Dans le but d’amener les gens à se regarder
davantage dans les yeux,
et aussi pour apaiser les muets,
le gouvernement a décidé
d’allouer à chaque personne exactement cent
soixante-sept mots par jour.
 
Quand le téléphone sonne, je le porte à mon oreille
sans dire bonjour. Au restaurant
je montre du doigt la soupe de nouilles au poulet.
Je m’adapte bien aux nouvelles conditions.

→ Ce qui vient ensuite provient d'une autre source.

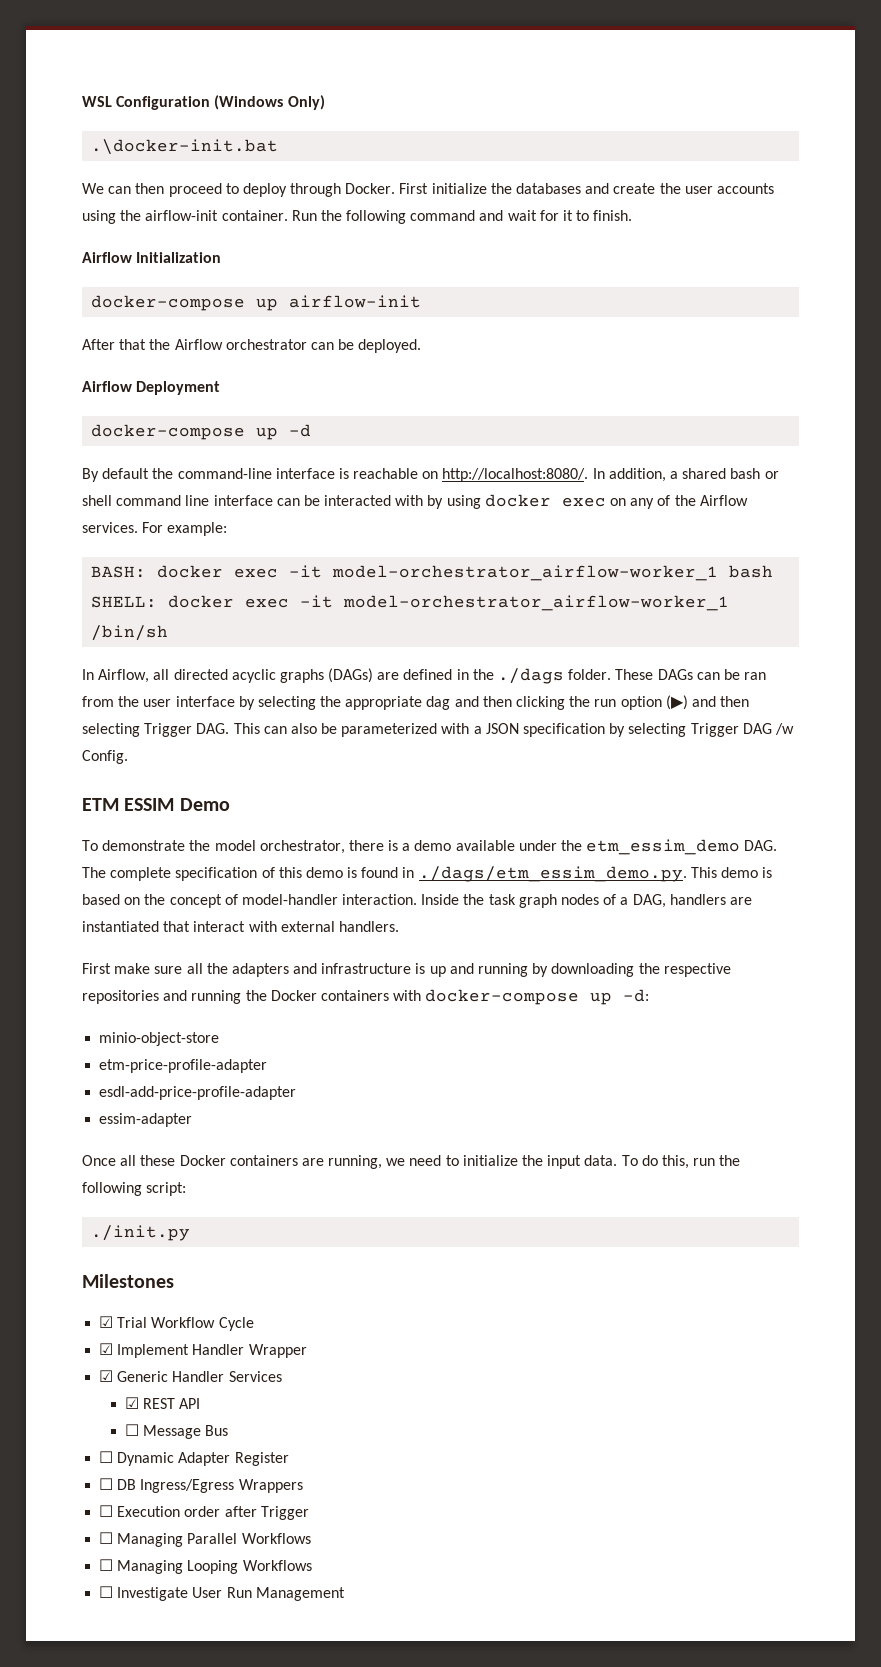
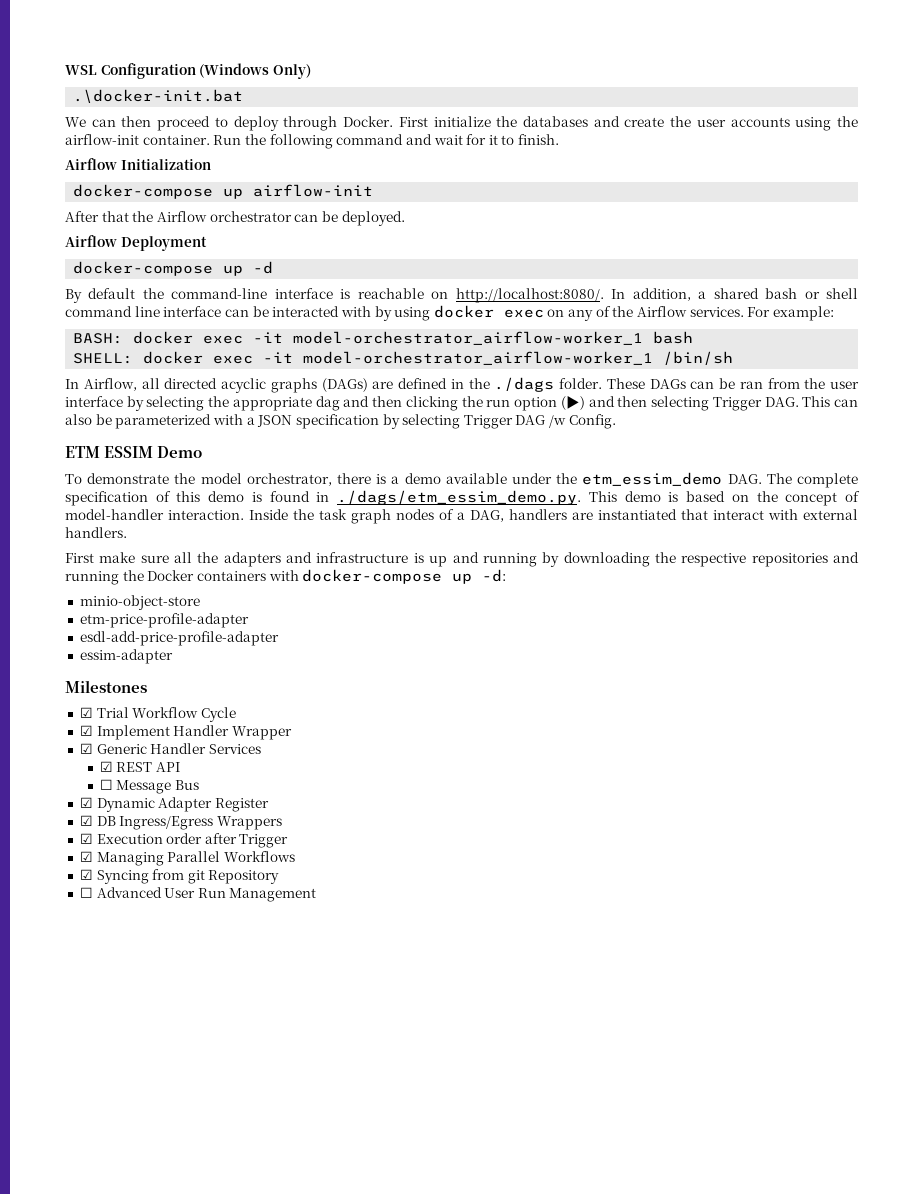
[82,1155,741,1169] [82,1182,187,1196] [91,1225,191,1241] // Once all these Docker containers are running, we need to initialize the input data. To do this, run the following script: // ./init.py -> (173, 656) none
[99,1451,114,1463] ☐ -> [79,797,93,808] ☑
[99,1478,114,1490] ☐ -> [79,815,93,826] ☑
[99,1505,114,1517] ☐ -> [79,833,93,844] ☑
[99,1532,114,1544] ☐ -> [79,851,93,862] ☑
[99,1559,312,1574] [99,1586,189,1601] ☐ Managing Looping Workflows // ☐ Investigate -> [79,869,280,884] [79,887,162,898] ☑ Syncing from git Repository // ☐ Advanced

Tard la nuit, j’appelle mon amour à distance,
dis fièrement Je n’en ai utilisé que cinquante-neuf aujourd’hui.
J’ai gardé le reste pour toi.

Quand elle ne répond pas,
je sais qu’elle a utilisé tous ses mots
alors lentement je murmure Je t’aime
trente-deux fois un tiers.
Après ça, on ne fait que rester au bout du fil
et chacun écoute l’autre respirer.

Traduction inédite de L.C.
Jeffrey McDaniel, « The Quiet World » from The Forgiveness Parade© 1998 by Jeffrey McDaniel. Reprinted with the permission of Manic D Press.

 

L’Américain Jeffrey McDaniel écrit des poèmes comme l’enfant nourrit un crocodile dans son placard. Ses six recueils parus ont la fraîcheur cruelle d’un surréalisme sans bobards. Passé par le slam, il reste ce fœtus qui a appris à lire en déchiffrant les graffitis de l’utérus maternel. Au cœur du monde moderne, avec le même besoin d’amour.